TASK TO CARRY OUT: In your copy, leave out all pictures and reproduce every entry exactly.

▼

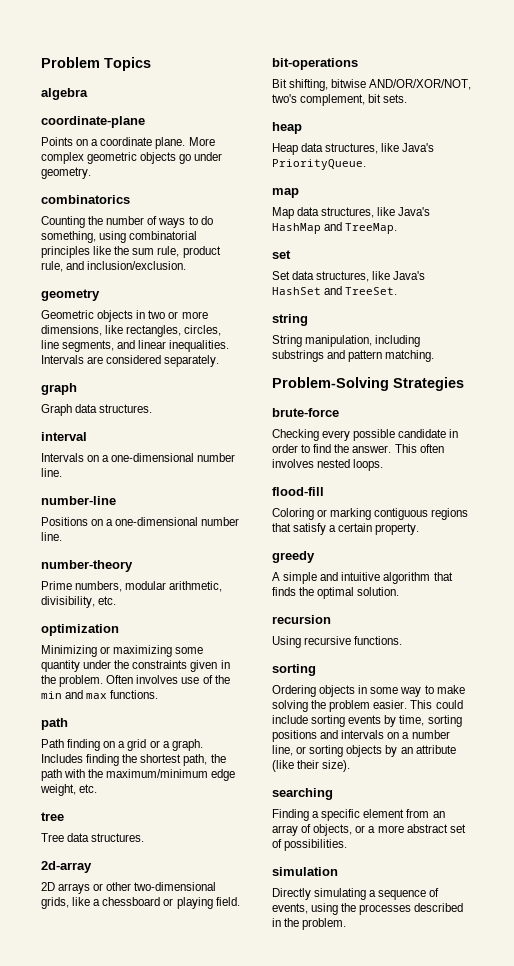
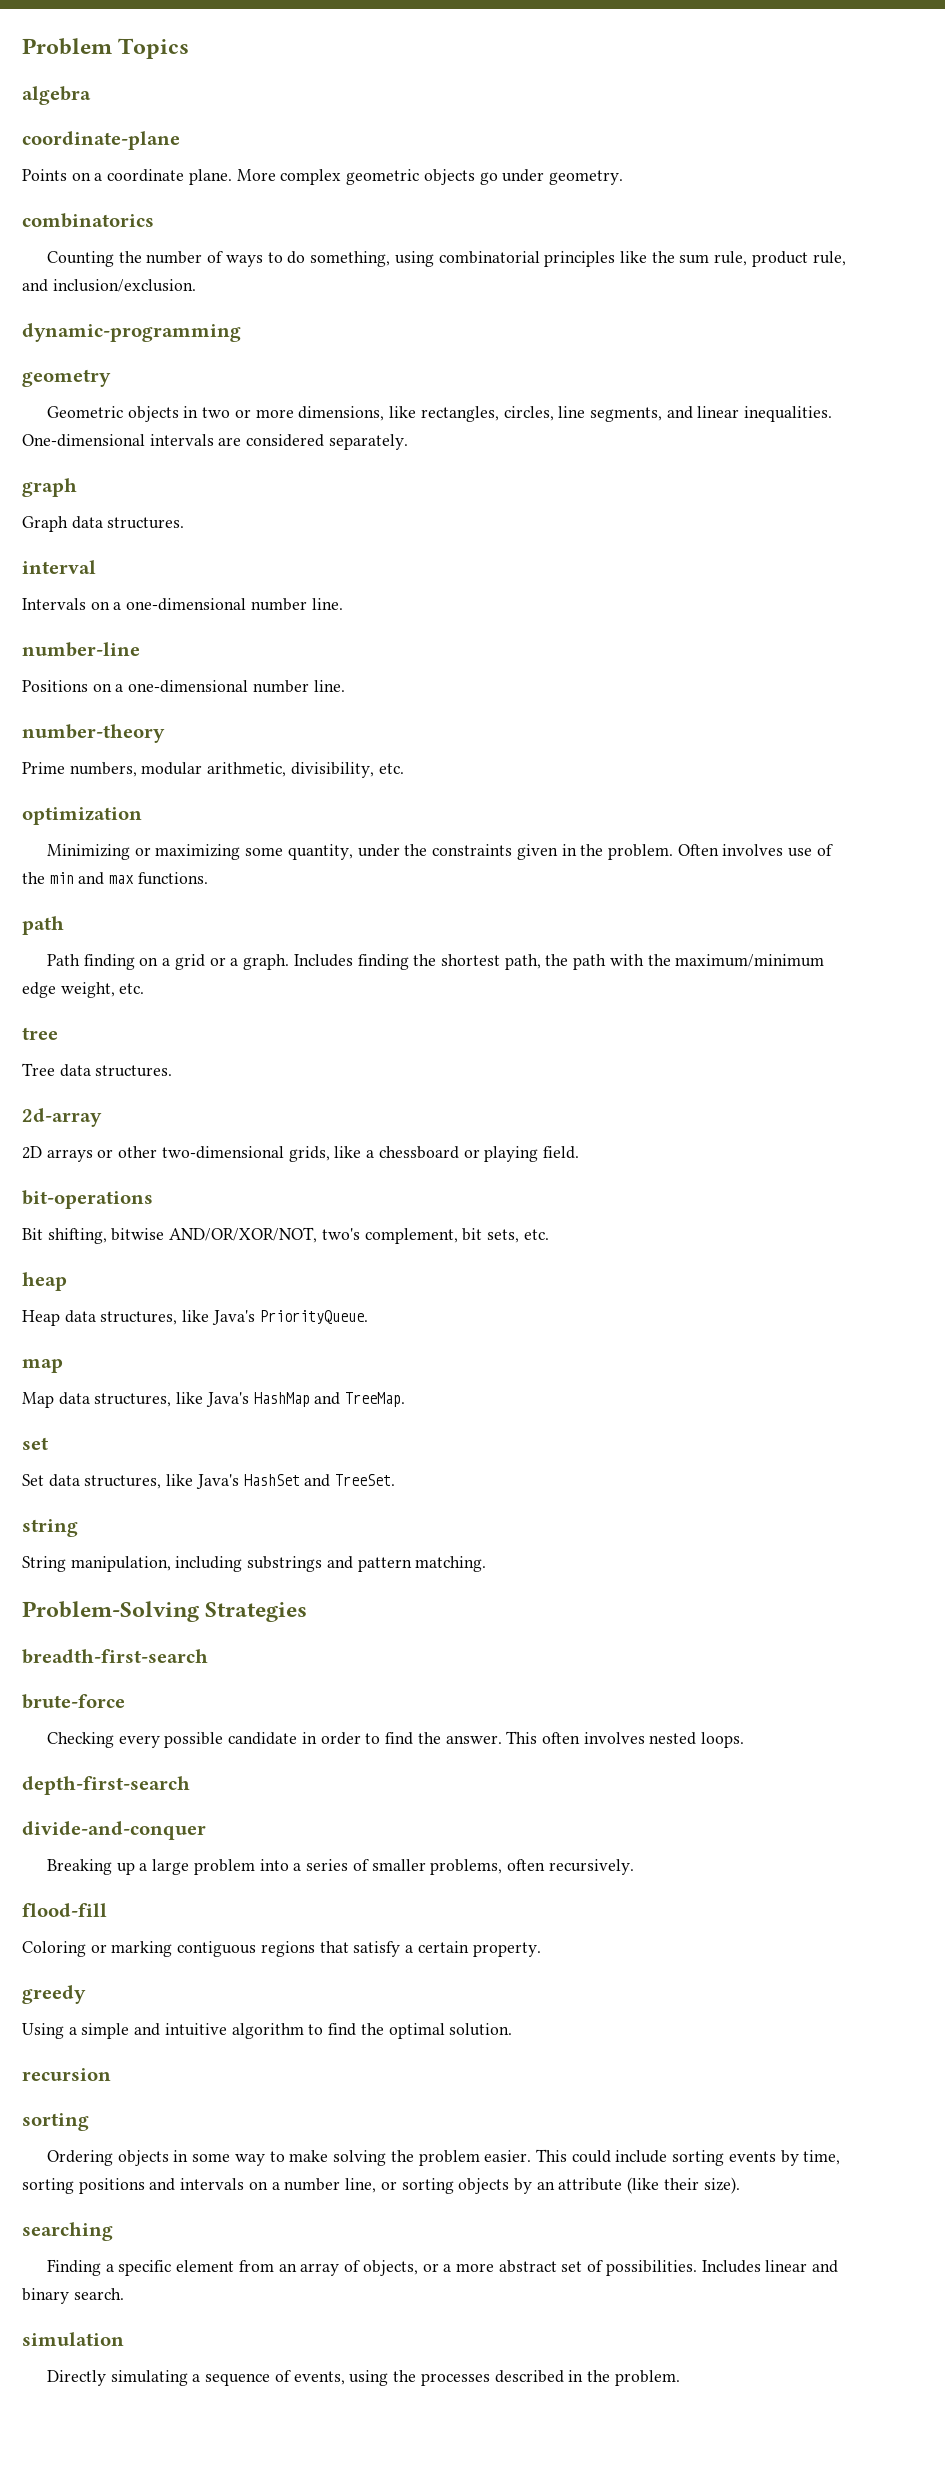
+ dynamic-programming
- Intervals are considered separately.
+ One-dimensional intervals are considered separately.
- Minimizing or maximizing some quantity under the constraints given in the problem.
+ Minimizing or maximizing some quantity, under the constraints given in the problem.
- Bit shifting, bitwise AND/OR/XOR/NOT, two's complement, bit sets.
+ Bit shifting, bitwise AND/OR/XOR/NOT, two's complement, bit sets, etc.
+ breadth-first-search
+ depth-first-search
+ divide-and-conquer
+ Breaking up a large problem into a series of smaller problems, often recursively.
- A simple and intuitive algorithm that finds the optimal solution.
+ Using a simple and intuitive algorithm to find the optimal solution.
- Using recursive functions.
+ Includes linear and binary search.

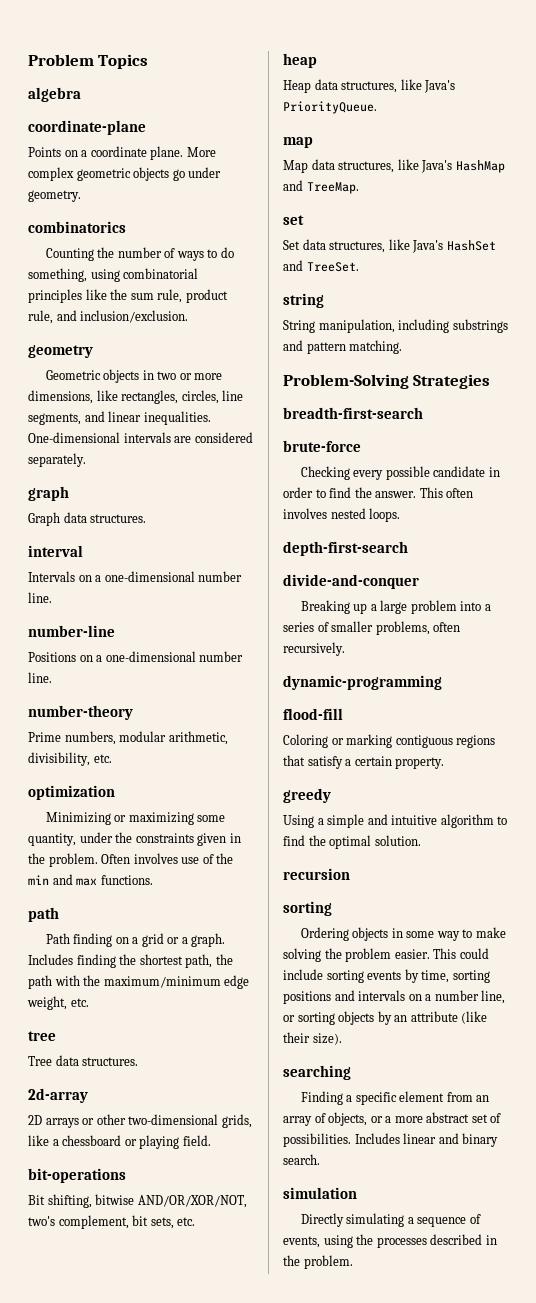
- dynamic-programming
+ dynamic-programming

▲

SOLUTION TO THIS PROBLEM:
+ dynamic-programming
- Intervals are considered separately.
+ One-dimensional intervals are considered separately.
- Minimizing or maximizing some quantity under the constraints given in the problem.
+ Minimizing or maximizing some quantity, under the constraints given in the problem.
- Bit shifting, bitwise AND/OR/XOR/NOT, two's complement, bit sets.
+ Bit shifting, bitwise AND/OR/XOR/NOT, two's complement, bit sets, etc.
+ breadth-first-search
+ depth-first-search
+ divide-and-conquer
+ Breaking up a large problem into a series of smaller problems, often recursively.
- A simple and intuitive algorithm that finds the optimal solution.
+ Using a simple and intuitive algorithm to find the optimal solution.
- Using recursive functions.
+ Includes linear and binary search.

- dynamic-programming
+ dynamic-programming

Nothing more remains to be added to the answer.